- Task details
What you return should be the complete listing, unchanged, with no pictures in it.

· · · ·

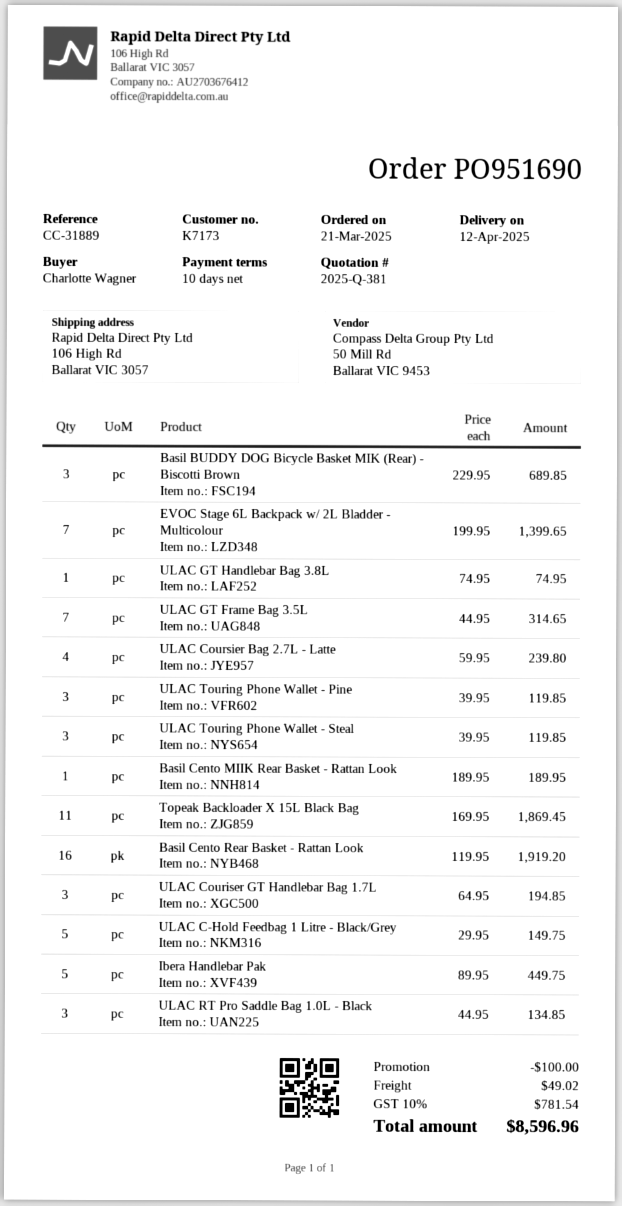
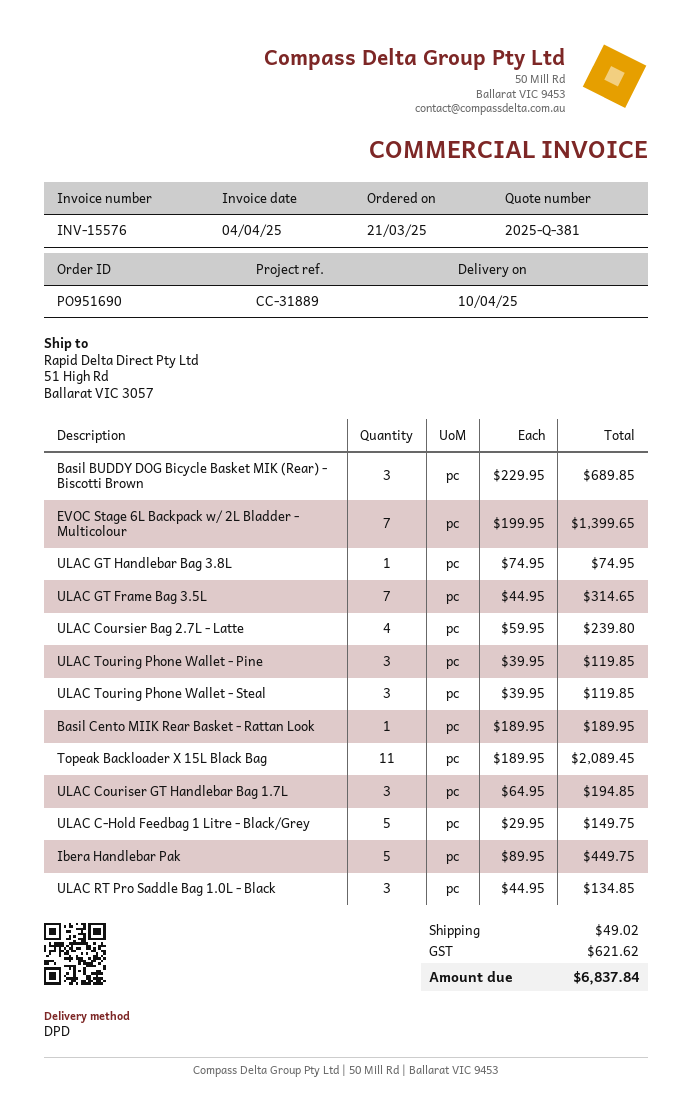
delivery date: 2025-04-12 -> 2025-04-10
ship to: 106 High Rd, Ballarat VIC 3057 -> 51 High Rd, Ballarat VIC 3057
Topeak Backloader X 15L Black Bag: 11 x 169.95 = 1869.45 -> 11 x 189.95 = 2089.45
Basil Cento Rear Basket - Rattan Look: 16 x 119.95 = 1919.20 -> none
discount: 100.00 -> none
tax: 781.54 -> 621.62
total: 8596.96 -> 6837.84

· · · ·

- Answer to the problem
delivery date: 2025-04-12 -> 2025-04-10
ship to: 106 High Rd, Ballarat VIC 3057 -> 51 High Rd, Ballarat VIC 3057
Topeak Backloader X 15L Black Bag: 11 x 169.95 = 1869.45 -> 11 x 189.95 = 2089.45
Basil Cento Rear Basket - Rattan Look: 16 x 119.95 = 1919.20 -> none
discount: 100.00 -> none
tax: 781.54 -> 621.62
total: 8596.96 -> 6837.84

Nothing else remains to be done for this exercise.